▸ **Work instruction**:
Return every record in full. Match each one exactly.

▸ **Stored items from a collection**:
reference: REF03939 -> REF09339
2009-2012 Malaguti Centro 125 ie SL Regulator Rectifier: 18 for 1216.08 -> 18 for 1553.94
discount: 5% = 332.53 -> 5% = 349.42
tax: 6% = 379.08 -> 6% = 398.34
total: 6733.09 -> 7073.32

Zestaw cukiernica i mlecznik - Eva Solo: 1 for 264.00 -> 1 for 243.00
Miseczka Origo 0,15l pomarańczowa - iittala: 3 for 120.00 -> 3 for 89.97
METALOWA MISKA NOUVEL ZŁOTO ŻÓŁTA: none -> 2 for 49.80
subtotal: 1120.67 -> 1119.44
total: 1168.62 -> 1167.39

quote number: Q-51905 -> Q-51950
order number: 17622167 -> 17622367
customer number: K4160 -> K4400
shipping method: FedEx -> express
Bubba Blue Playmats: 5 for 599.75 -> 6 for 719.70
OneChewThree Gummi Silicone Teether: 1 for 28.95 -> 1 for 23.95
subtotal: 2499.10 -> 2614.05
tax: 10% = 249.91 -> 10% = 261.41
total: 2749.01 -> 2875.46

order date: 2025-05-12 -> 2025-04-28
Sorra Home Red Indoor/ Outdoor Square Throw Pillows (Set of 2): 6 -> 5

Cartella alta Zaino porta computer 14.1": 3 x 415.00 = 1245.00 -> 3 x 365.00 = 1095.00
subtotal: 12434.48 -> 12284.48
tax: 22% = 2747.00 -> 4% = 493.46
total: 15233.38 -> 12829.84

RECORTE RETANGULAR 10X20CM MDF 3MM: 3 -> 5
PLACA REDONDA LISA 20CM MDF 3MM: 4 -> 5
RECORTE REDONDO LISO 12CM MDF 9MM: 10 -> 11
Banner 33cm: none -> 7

▸ **Answer for this exercise**:
reference: REF03939 -> REF09339
2009-2012 Malaguti Centro 125 ie SL Regulator Rectifier: 18 for 1216.08 -> 18 for 1553.94
discount: 5% = 332.53 -> 5% = 349.42
tax: 6% = 379.08 -> 6% = 398.34
total: 6733.09 -> 7073.32

Zestaw cukiernica i mlecznik - Eva Solo: 1 for 264.00 -> 1 for 243.00
Miseczka Origo 0,15l pomarańczowa - iittala: 3 for 120.00 -> 3 for 89.97
METALOWA MISKA NOUVEL ZŁOTO ŻÓŁTA: none -> 2 for 49.80
subtotal: 1120.67 -> 1119.44
total: 1168.62 -> 1167.39

quote number: Q-51905 -> Q-51950
order number: 17622167 -> 17622367
customer number: K4160 -> K4400
shipping method: FedEx -> express
Bubba Blue Playmats: 5 for 599.75 -> 6 for 719.70
OneChewThree Gummi Silicone Teether: 1 for 28.95 -> 1 for 23.95
subtotal: 2499.10 -> 2614.05
tax: 10% = 249.91 -> 10% = 261.41
total: 2749.01 -> 2875.46

order date: 2025-05-12 -> 2025-04-28
Sorra Home Red Indoor/ Outdoor Square Throw Pillows (Set of 2): 6 -> 5

Cartella alta Zaino porta computer 14.1": 3 x 415.00 = 1245.00 -> 3 x 365.00 = 1095.00
subtotal: 12434.48 -> 12284.48
tax: 22% = 2747.00 -> 4% = 493.46
total: 15233.38 -> 12829.84

RECORTE RETANGULAR 10X20CM MDF 3MM: 3 -> 5
PLACA REDONDA LISA 20CM MDF 3MM: 4 -> 5
RECORTE REDONDO LISO 12CM MDF 9MM: 10 -> 11
Banner 33cm: none -> 7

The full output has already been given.